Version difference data
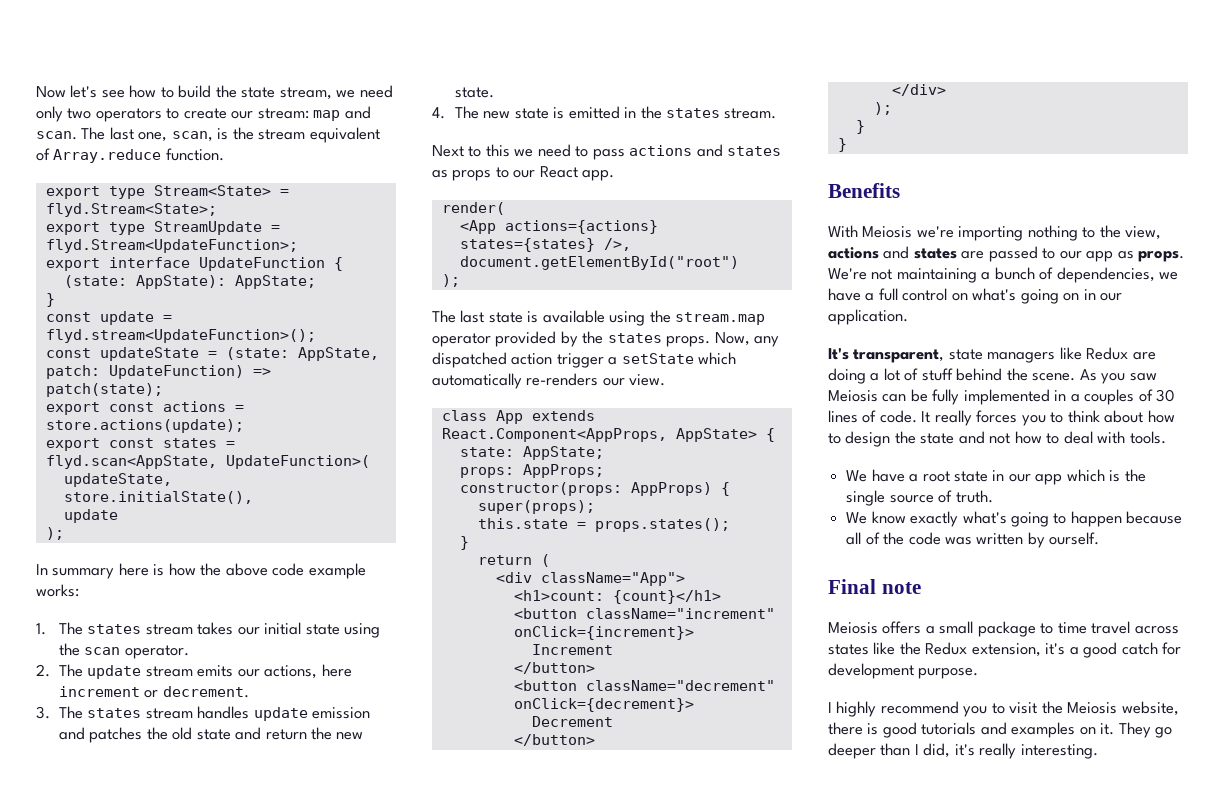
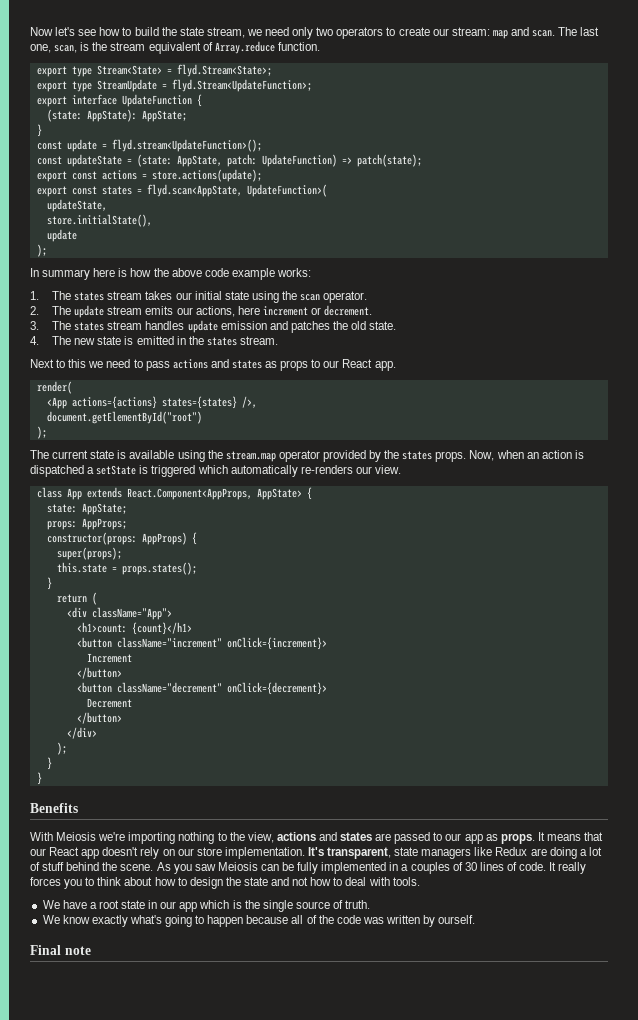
- 3. The states stream handles update emission and patches the old state and return the new state.
+ 3. The states stream handles update emission and patches the old state.
- The last state is available using the stream.map operator provided by the states props.
+ The current state is available using the stream.map operator provided by the states props.
- Now, any dispatched action trigger a setState which automatically re-renders our view.
+ Now, when an action is dispatched a setState is triggered which automatically re-renders our view.
- We're not maintaining a bunch of dependencies, we have a full control on what's going on in our application.
- It's transparent, state managers like Redux are doing a lot of stuff behind the scene.
+ It means that our React app doesn't rely on our store implementation. It's transparent, state managers like Redux are doing a lot of stuff behind the scene.
- Meiosis offers a small package to time travel across states like the Redux extension, it's a good catch for development purpose.
- I highly recommend you to visit the Meiosis website, there is good tutorials and examples on it. They go deeper than I did, it's really interesting.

■ **Exercise**: Reproduce each line from the records that contains the word "provided".

■ **Response to the task**:
- The last state is available using the stream.map operator provided by the states props.
+ The current state is available using the stream.map operator provided by the states props.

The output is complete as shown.